Deceptive Beauties—The World of Wild Orchids celebrates the diversity and beauty of orchids, and judging from the slide show of photos accompanying the review, it must contain rich photographic testimony. The authors emphasize the global distribution and diversity of orchid species. Orchids are found in the Alps, the tropics, and countless habitats in between. Some of the most interesting varieties are those that imitate insects. Darwin’s 1862 book about orchids mentioned above explained orchid variation mediated through natural selection but used the diversity in orchids to support his notion that new kinds of organisms evolve all the time. However, scientific observation has not shown one kind of organism evolving into another. Orchids, diverse as they are, demonstrate the adaptability and variability God designed into the orchid kind.

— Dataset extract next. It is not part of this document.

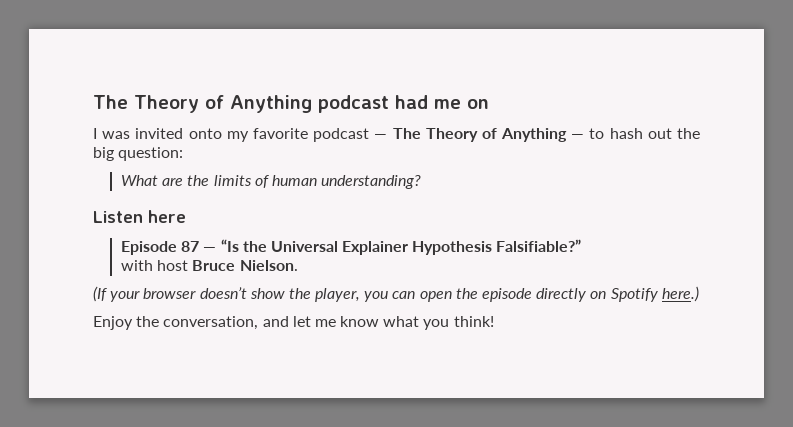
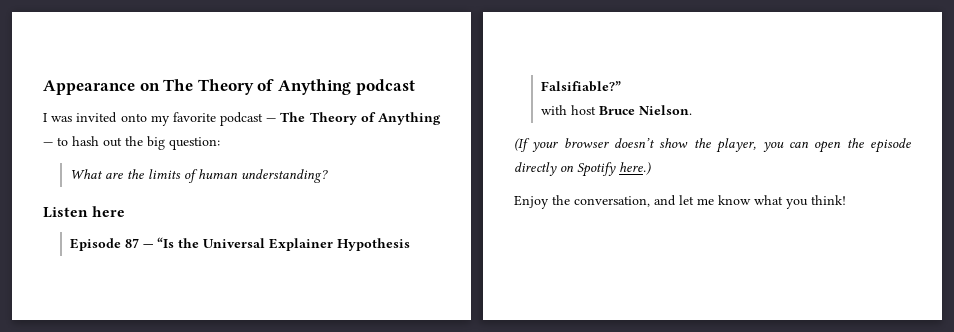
- The Theory of Anything podcast had me on
+ Appearance on The Theory of Anything podcast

Neither Darwin nor modern evolutionists have been able to provide an evolutionary explanation for the supposed co-evolution of orchids and their bees.

Darwin described orchid adaptations and partnerships with pollinators as “the sum of many inherited changes,” but failed to offer a mechanism by which flowers perfectly mimicking female insects could develop when no selective advantage existed for the many component parts. Neither Darwin nor modern evolutionists have been able to provide an evolutionary explanation for the supposed co-evolution of orchids and their bees.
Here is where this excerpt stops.